We are pleased to announce an upcoming talk by Dr. Ionas Erb from the Centre for Genomic Regulation (CRG), who will be presenting on April 23, 2025, at 15:00.
Abstract:
Contingency tables are data structures for discrete variables: each row stands for a value the row variable can take, and each column for a value the column variable can take (with higher dimensional tables for more than two variables). The table entries are event counts and are used to estimate the parameters of a cross-classified multinomial distribution, which allows to quantify interaction between the variables. The associated theory of log-linear models was established in the 1970ies already. In this context, marginal distributions are the distributions of subsets of variables obtained from coordinate projections. In this talk, I will scrutinize an alternative approach to the analysis of contingency tables that uses the logratio approach of compositional data analysis (CoDA).

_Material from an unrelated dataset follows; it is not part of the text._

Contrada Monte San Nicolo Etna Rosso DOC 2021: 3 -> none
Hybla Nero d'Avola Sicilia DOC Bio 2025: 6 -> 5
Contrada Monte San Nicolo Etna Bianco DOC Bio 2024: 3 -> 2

This latter approach leads to the so-called geometric marginals. These have an appealing geometric representation in terms of projections in Euclidean space, allowing for a Pythagorean theorem for probability distributions. The problem with this alternative form of marginalization is that the resulting distributions no longer have a clear probabilistic meaning. To obtain analogous geometric constructions for the classical (arithmetic) marginals, a generalization of Euclidean geometry known as Information Geometry must be applied. This approach is favored because it is based on the Fisher-Rao metric, the only metric on the simplex that is invariant under reparameterizations and sufficient statistics. A Pythagoras theorem for the Kullback-Leibler divergence of the distribution from its marginals makes use of the so-called information projections. These can be used to quantify the difference in mutual information that a distribution has from its arithmetic and geometric marginals, respectively.